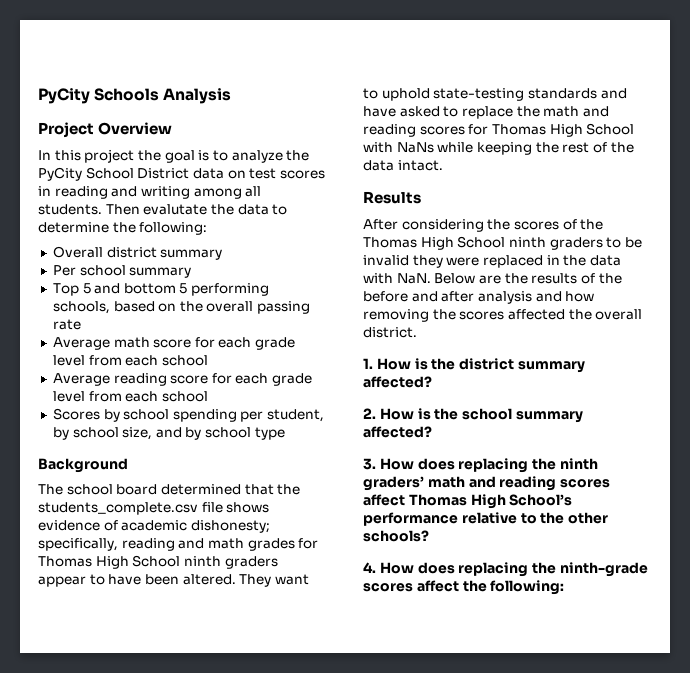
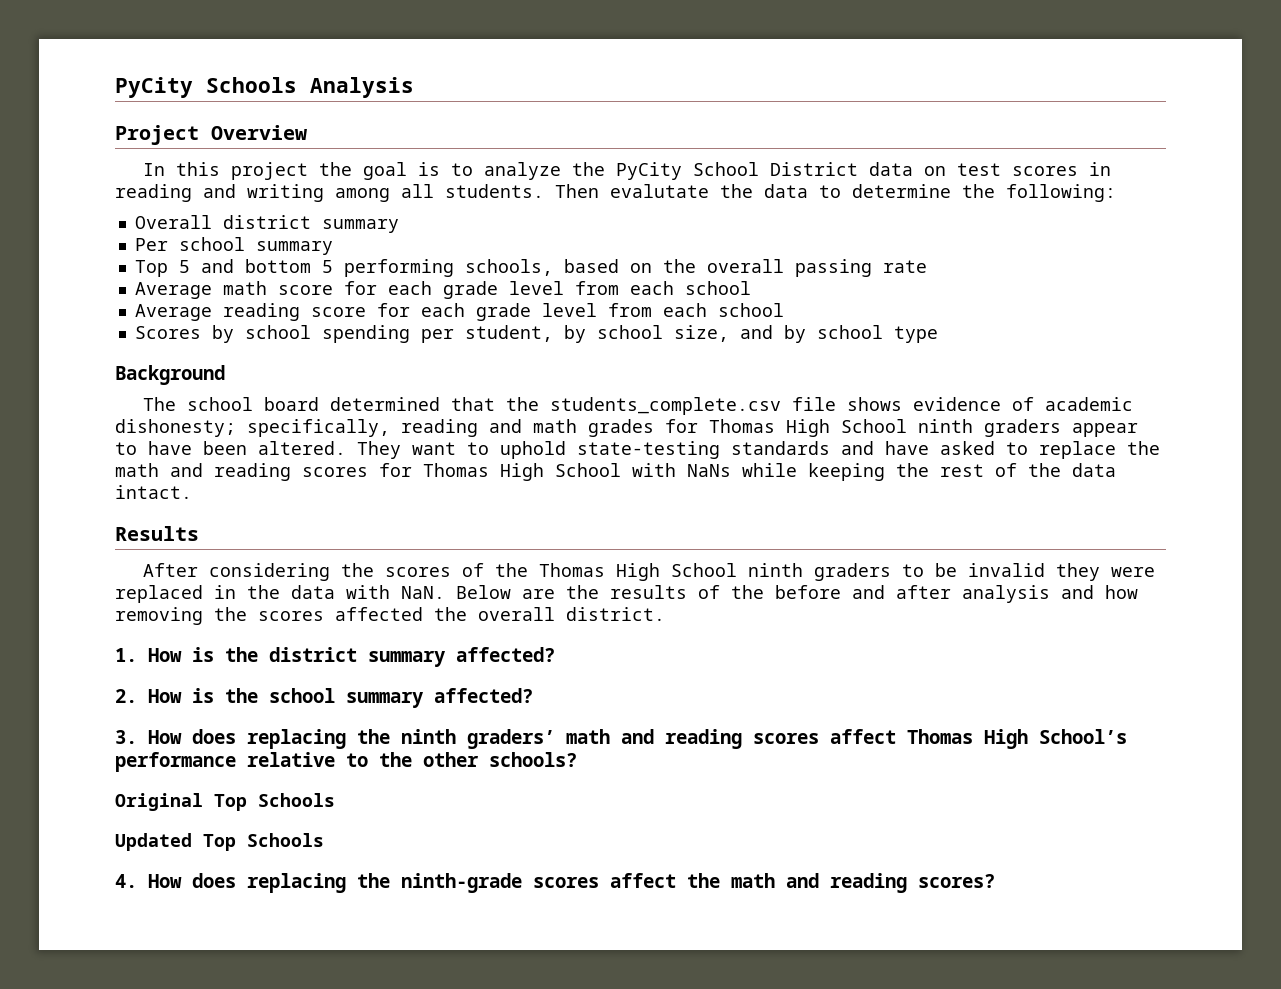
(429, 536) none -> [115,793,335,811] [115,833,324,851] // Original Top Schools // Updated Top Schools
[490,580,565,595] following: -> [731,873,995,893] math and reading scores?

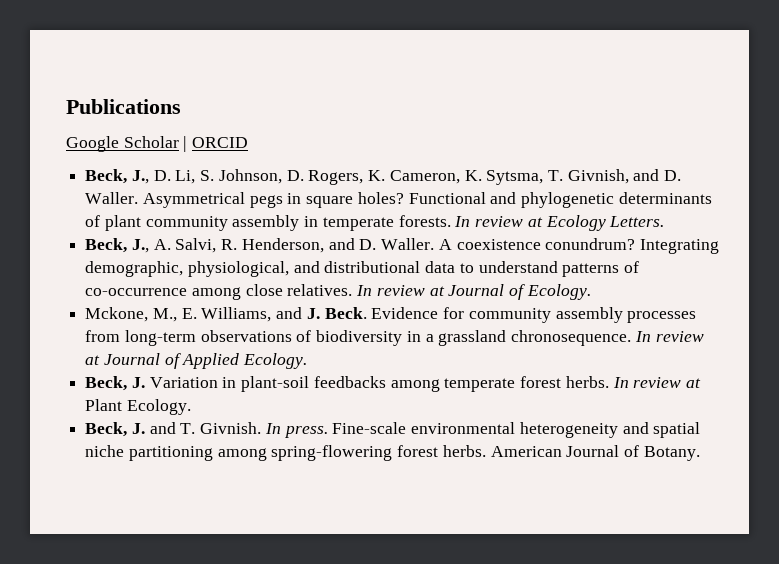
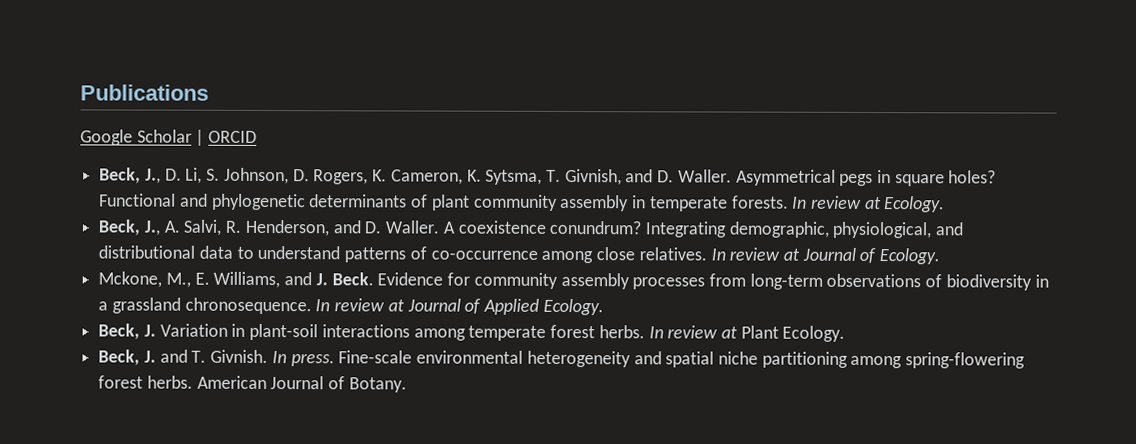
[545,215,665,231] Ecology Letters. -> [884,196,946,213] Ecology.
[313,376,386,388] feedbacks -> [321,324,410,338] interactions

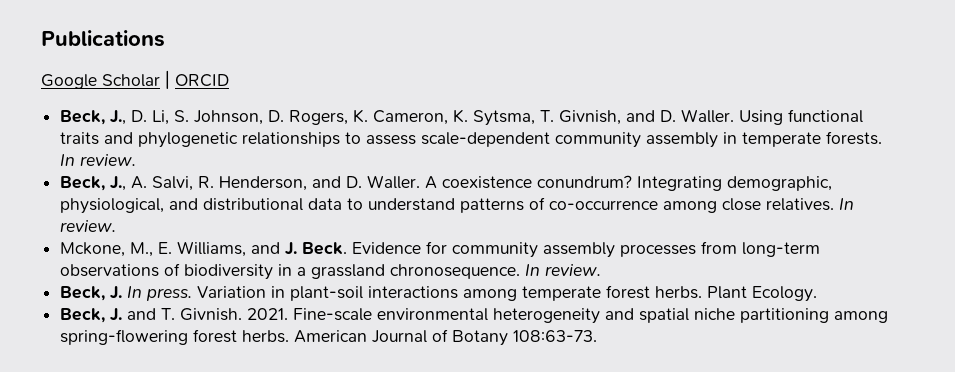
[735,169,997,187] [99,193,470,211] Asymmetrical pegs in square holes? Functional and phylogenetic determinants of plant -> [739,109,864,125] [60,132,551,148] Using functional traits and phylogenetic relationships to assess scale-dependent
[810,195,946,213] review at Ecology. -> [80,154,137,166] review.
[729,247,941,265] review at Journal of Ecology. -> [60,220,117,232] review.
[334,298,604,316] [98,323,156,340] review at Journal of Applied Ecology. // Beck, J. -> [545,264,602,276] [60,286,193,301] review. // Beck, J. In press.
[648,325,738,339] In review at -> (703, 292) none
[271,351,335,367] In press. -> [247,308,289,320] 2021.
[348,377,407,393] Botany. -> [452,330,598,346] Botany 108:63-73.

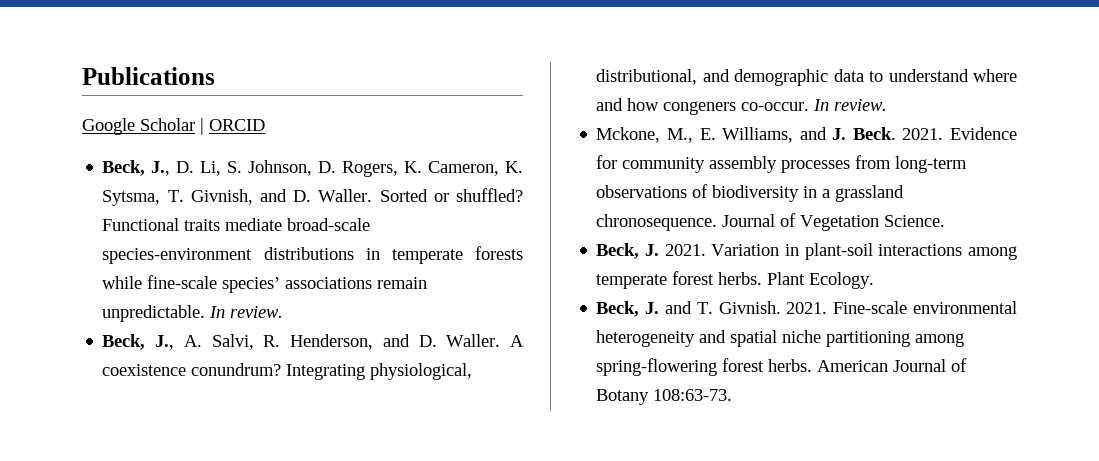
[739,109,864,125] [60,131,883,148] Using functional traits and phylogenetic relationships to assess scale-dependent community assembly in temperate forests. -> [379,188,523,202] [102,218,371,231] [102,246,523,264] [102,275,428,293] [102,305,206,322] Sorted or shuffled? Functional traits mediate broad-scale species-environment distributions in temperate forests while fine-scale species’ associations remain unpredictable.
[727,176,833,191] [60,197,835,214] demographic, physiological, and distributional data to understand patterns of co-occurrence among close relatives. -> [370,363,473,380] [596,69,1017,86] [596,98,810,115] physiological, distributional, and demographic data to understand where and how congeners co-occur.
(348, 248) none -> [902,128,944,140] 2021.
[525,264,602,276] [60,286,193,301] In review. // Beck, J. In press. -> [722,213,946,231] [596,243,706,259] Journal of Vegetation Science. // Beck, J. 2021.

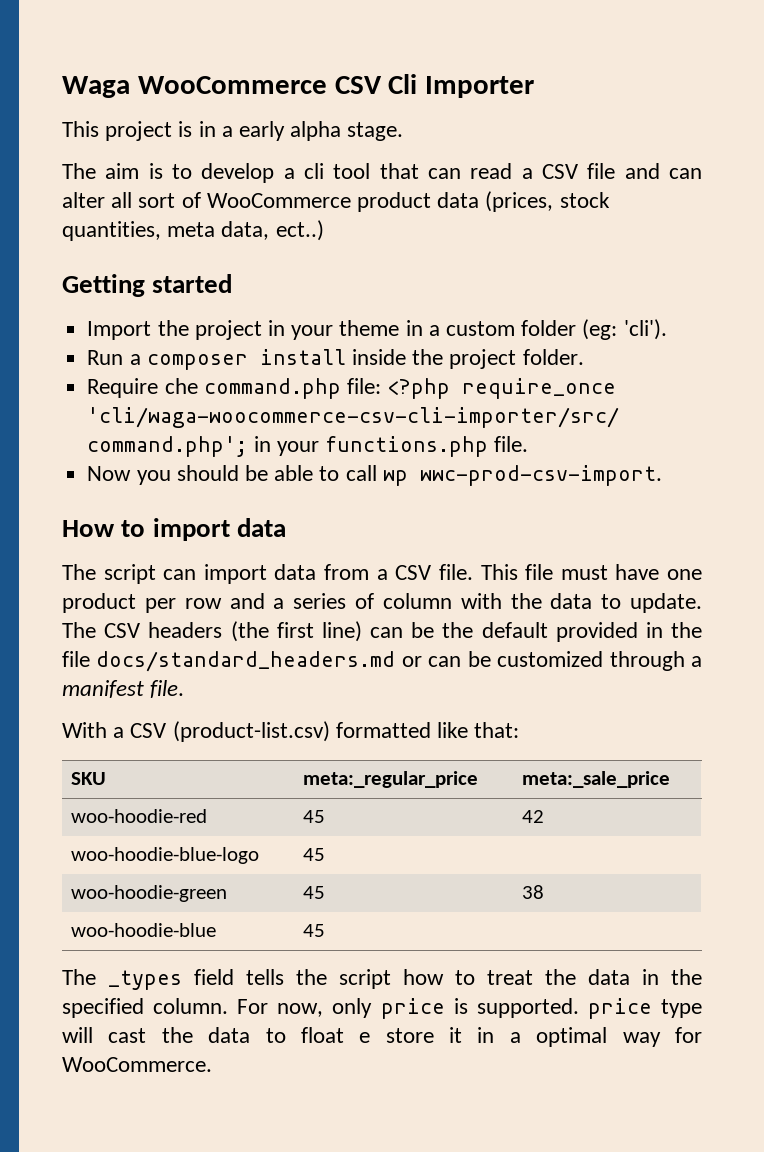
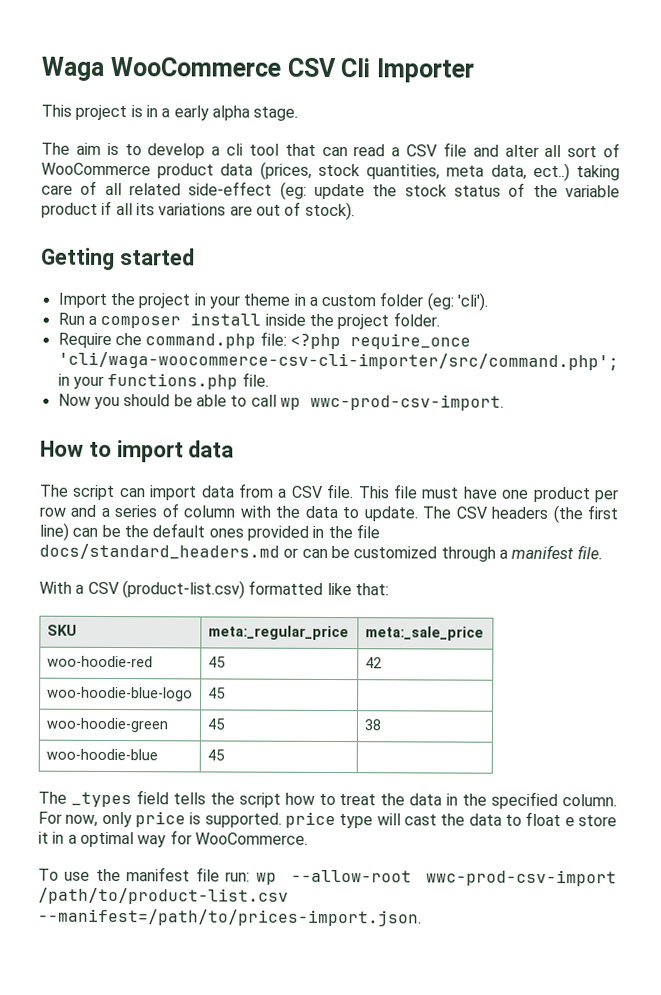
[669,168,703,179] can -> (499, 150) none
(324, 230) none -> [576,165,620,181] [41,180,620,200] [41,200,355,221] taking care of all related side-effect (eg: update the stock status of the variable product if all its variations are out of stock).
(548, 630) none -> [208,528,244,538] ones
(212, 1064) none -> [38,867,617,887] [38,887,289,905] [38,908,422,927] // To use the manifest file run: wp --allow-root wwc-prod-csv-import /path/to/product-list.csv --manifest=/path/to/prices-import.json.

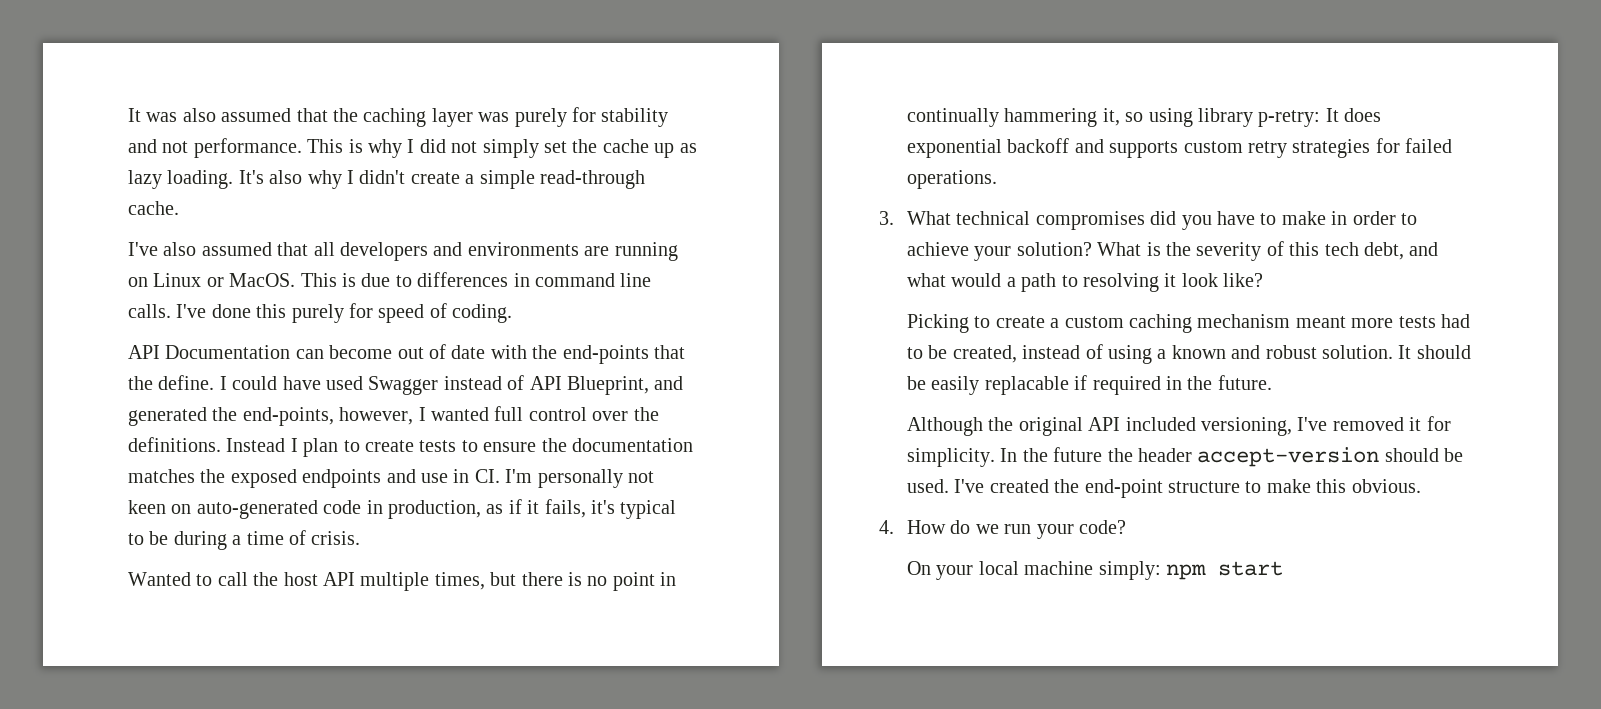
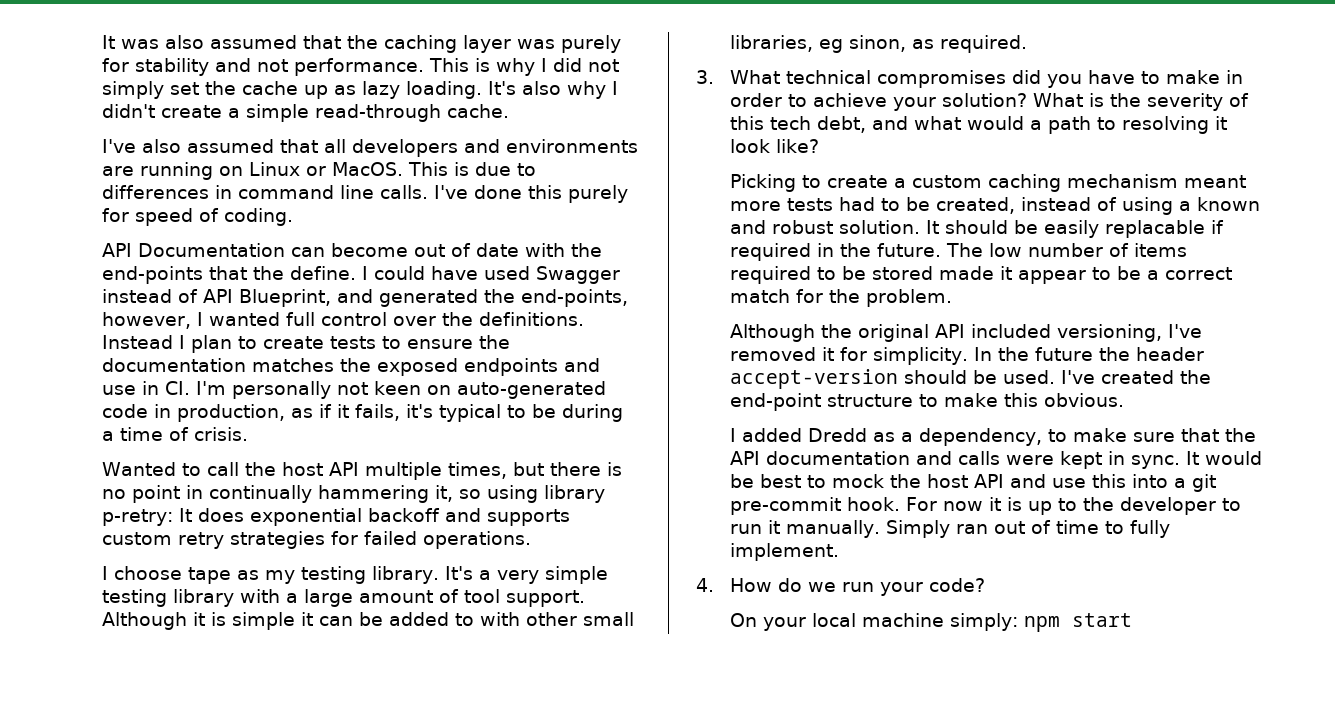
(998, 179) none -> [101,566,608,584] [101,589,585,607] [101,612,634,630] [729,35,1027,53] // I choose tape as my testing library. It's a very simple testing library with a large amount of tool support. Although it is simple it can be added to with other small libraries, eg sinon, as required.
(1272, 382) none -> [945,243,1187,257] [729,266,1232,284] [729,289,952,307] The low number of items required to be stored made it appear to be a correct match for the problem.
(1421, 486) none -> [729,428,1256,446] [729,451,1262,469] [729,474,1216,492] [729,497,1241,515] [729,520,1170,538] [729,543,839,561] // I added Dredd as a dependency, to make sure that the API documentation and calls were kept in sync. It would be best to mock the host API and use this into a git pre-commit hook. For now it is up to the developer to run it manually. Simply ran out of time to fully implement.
+-------+
- _What you have to do_
Beginning with the line above that contains "(548, 630) none -> [208,528,244,538] ones", copy each line exactly up to and including the line that contains "(212, 1064) none", and go no further.

- _Task response_
(548, 630) none -> [208,528,244,538] ones
(212, 1064) none -> [38,867,617,887] [38,887,289,905] [38,908,422,927] // To use the manifest file run: wp --allow-root wwc-prod-csv-import /path/to/product-list.csv --manifest=/path/to/prices-import.json.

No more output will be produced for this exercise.